İlk yarıda gol sesi çıkmadı. Trabzonspor maça baskılı ve hızlı başlayan taraftı. Beşiktaş kalesinde bol pozisyon buldu. İlk yarıda devre arasına 0-0 lık bir eşitlikle girilmiş olsa da enerjik ve istekli bir Trabzonspor izledik. Gol haricinde topun kaleler halinde görünmesi gol sesi gelmese de gayet keyifliydi.
Maçın ilk 20 dakikasında Trabzonspor ,Beşiktaş'a neredeyse pozisyon vermedi.
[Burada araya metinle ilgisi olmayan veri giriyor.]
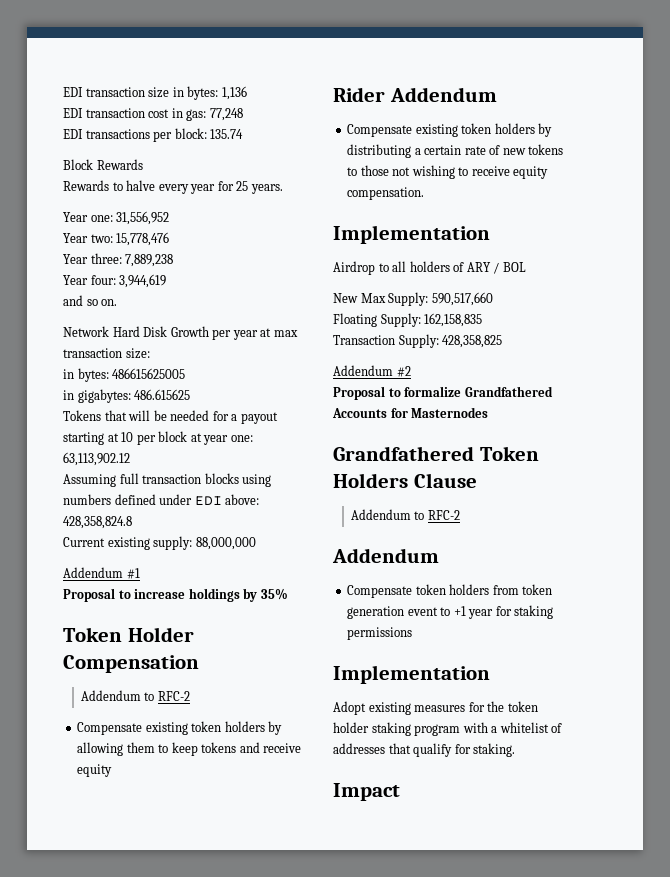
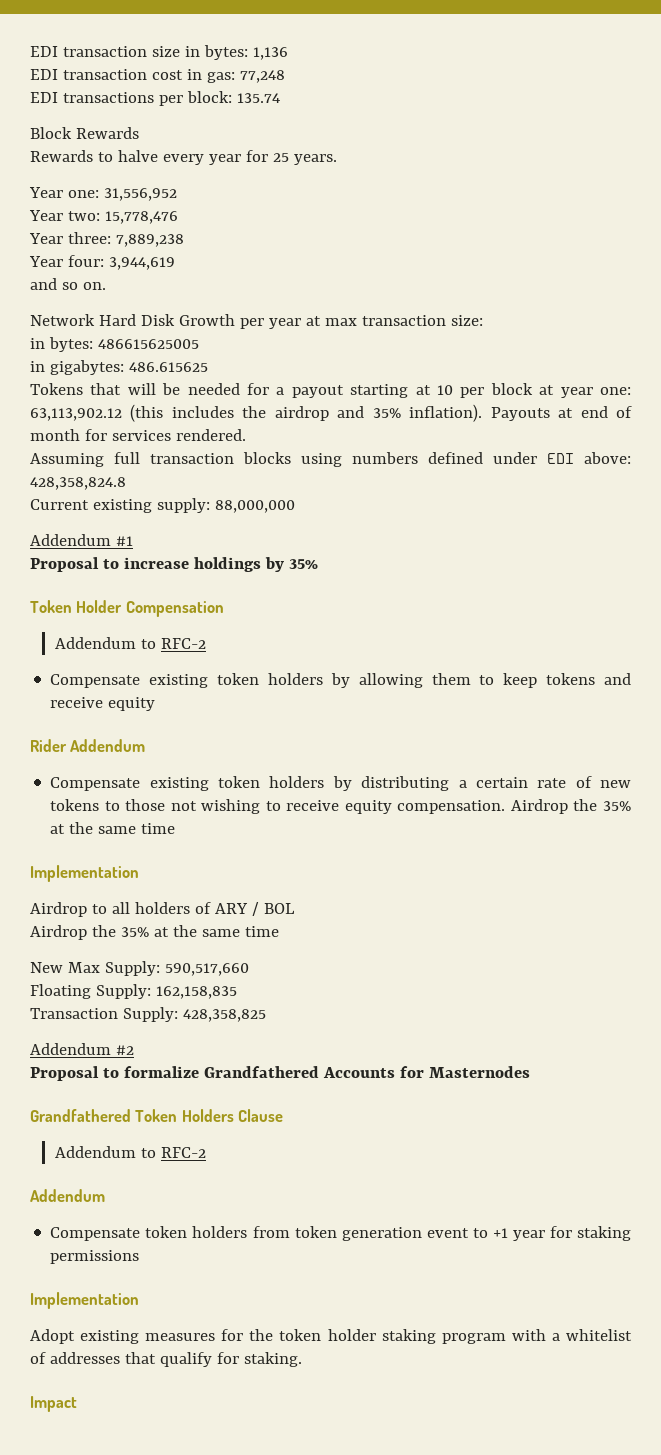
(130, 459) none -> [130,404,632,422] [30,429,246,441] (this includes the airdrop and 35% inflation). Payouts at end of month for services rendered.
(425, 193) none -> [510,799,631,814] [50,822,176,834] Airdrop the 35% at the same time
(526, 267) none -> [30,925,279,940] // Airdrop the 35% at the same time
Beşiktaş kalesine sürekli atak yapan Karadeniz fırtınası, Karius'un iyi oyununa denk geldi.
Trabzonspor'da bireysel beceri ve kalite birleşince, rakip takımı ceza sahasına sokmuyor. Sosa ve Abdülkadir'in uyumu maçın rotası açısından gayet iyiyken, Abdülkadir'in oyun esnasında düşüşe geçmesi ikili mücadelelerde ayakta kalamamasına neden oluyor.
İkinci yarıya baktığımda;
Trabzonspor Beşiktaş karşısındaki zorlu mücadeleyi zevkli bir maça çevirerek maçı 2-1 almayı başardı. İstekli oyunun meyvelerini toplayan ve taraftarını mutlu eden bir takım izledik.
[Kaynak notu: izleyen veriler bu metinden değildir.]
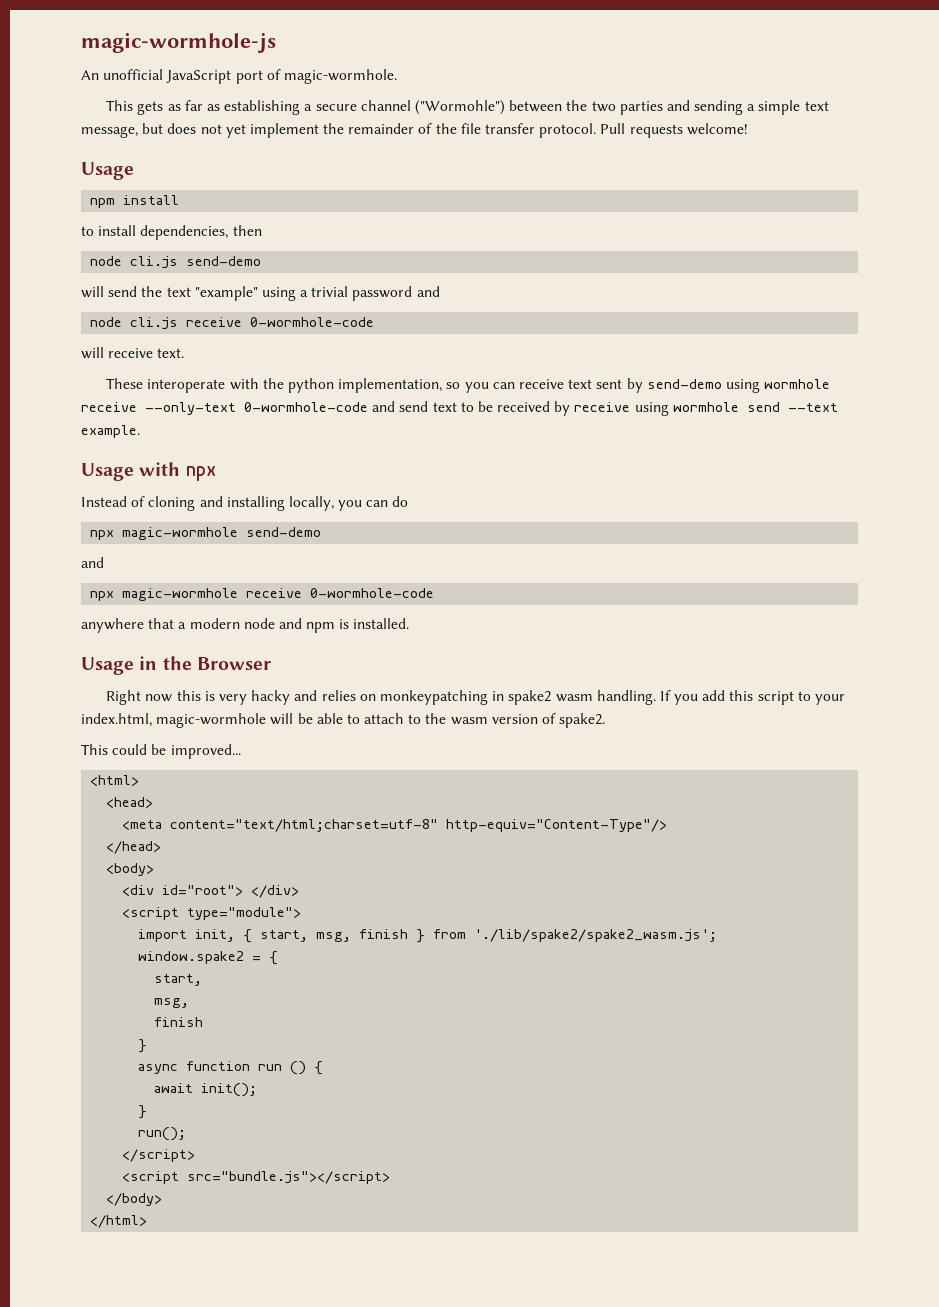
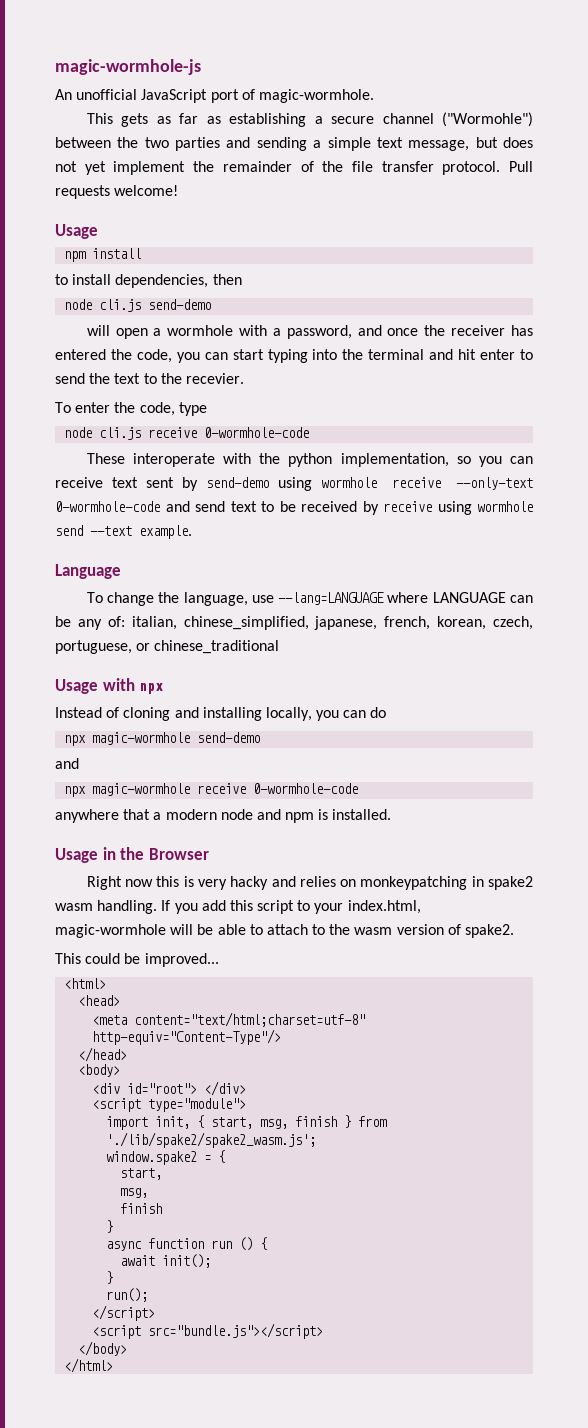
[108,286,440,301] send the text "example" using a trivial password and -> [115,325,533,339] [55,349,533,363] [55,373,244,384] [55,402,207,416] open a wormhole with a password, and once the receiver has entered the code, you can start typing into the terminal and hit enter to send the text to the recevier. // To enter the code, type
[81,347,185,359] // will receive text. -> (310, 432) none
(140, 431) none -> [55,564,121,579] [86,592,533,606] [55,616,533,630] [55,640,280,654] // Language // To change the language, use --lang=LANGUAGE where LANGUAGE can be any of: italian, chinese_simplified, japanese, french, korean, czech, portuguese, or chinese_traditional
Dakika 53'ü gösterdiğinde Novak'ın golüyle öne geçen Trabzonspor, oyunu daha kontrollü hale getirmeye başladı. Dengeli bir oyunla bulduğu pozisyonları değerlendirirken, 74. dakikada konuk takımın golü Kagawa ile geldi. Dengeli ve sakin tavrını koruyan Trabzonspor ödülünü 77. dakikada Yusuf'un muhteşem golüyle maçın skorunu 2-1'e getirdi.
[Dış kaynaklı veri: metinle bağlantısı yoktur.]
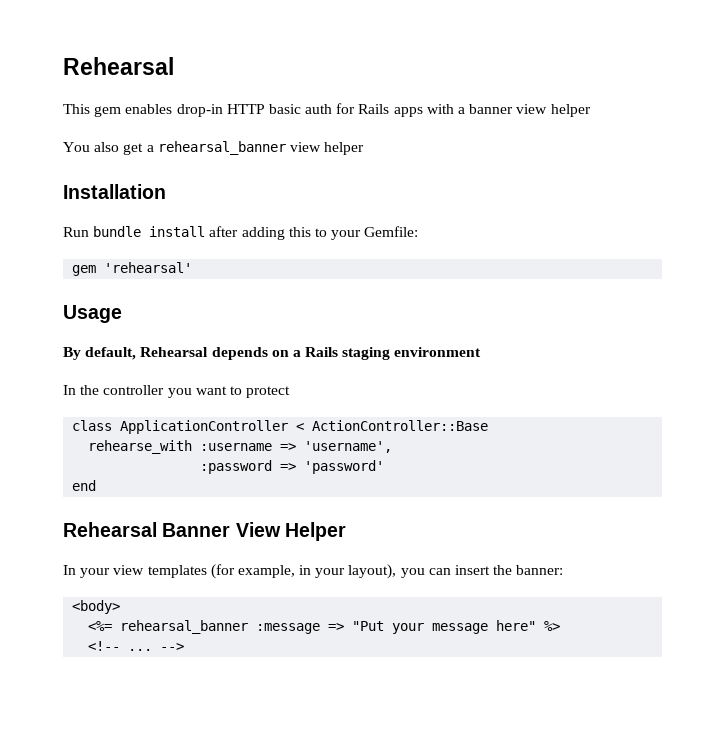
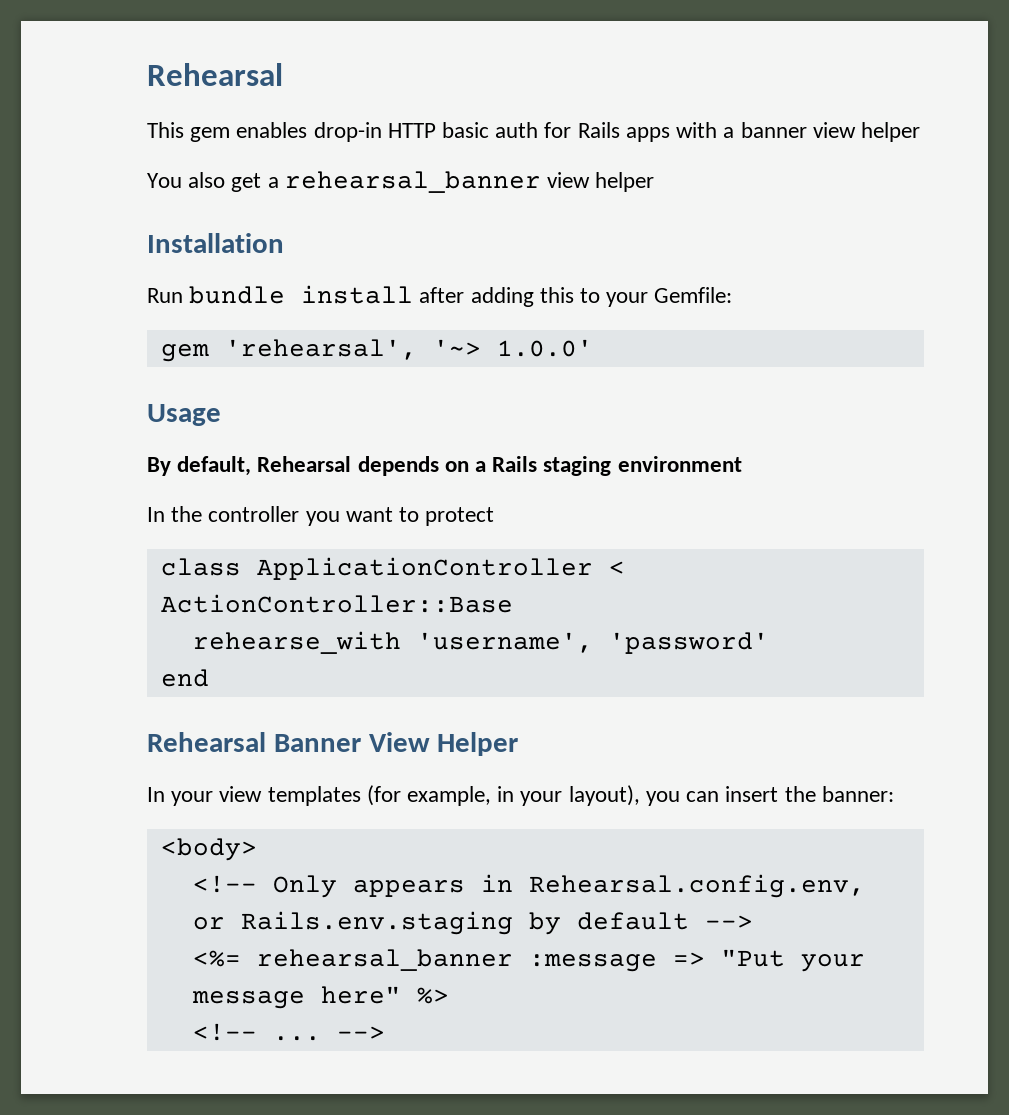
[104,262,193,273] 'rehearsal' -> [224,339,593,360] 'rehearsal', '~> 1.0.0'
[200,443,297,451] :username => -> (401, 642) none
[200,460,297,474] // :password => -> (593, 642) none
(121, 607) none -> [192,874,865,898] [192,911,753,935] // <!-- Only appears in Rehearsal.config.env, or Rails.env.staging by default -->

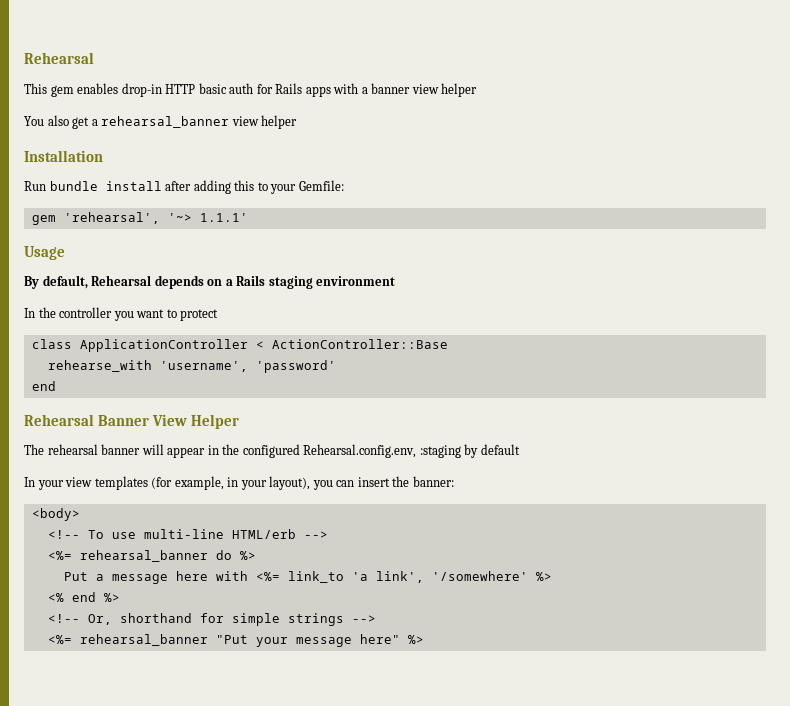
[496,339,593,357] 1.0.0' -> [199,213,248,222] 1.1.1'
(519, 744) none -> [24,444,520,458] // The rehearsal banner will appear in the configured Rehearsal.config.env, :staging by default
[272,874,865,898] [192,911,753,935] [192,949,705,972] Only appears in Rehearsal.config.env, or Rails.env.staging by default --> // <%= rehearsal_banner :message => -> [87,529,328,539] [47,550,256,562] [63,571,552,584] [47,592,120,602] [47,613,376,626] [47,634,208,646] To use multi-line HTML/erb --> // <%= rehearsal_banner do %> // Put a message here with <%= link_to 'a link', '/somewhere' %> // <% end %> // <!-- Or, shorthand for simple strings --> // <%= rehearsal_banner
[192,1023,385,1041] // <!-- ... --> -> (424, 639) none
Karius ne kadar kritik kurtarışlar yapsa da, Trabzonspor’un 3 puanı almasına engel olamadı.
Ünal Karaman'ın Trabzonspor'da yakaladığı atmosfer takdire şayan. Gençlerin de, tecrübelilerin de , İstanbul takımlarına karşı farklı bir performans göstermesi çok değerli. Evinde kaybedeceği puana tahammülü olmayan, hareketli oyunuyla maçı keyifli hale getiren bir takım izledik.
Trabzonspor'un Beşiktaş'ı yenmesiyle birlikte, Beşiktaş matematiksel olarak şampiyonluk şansını kaybetmiş oldu.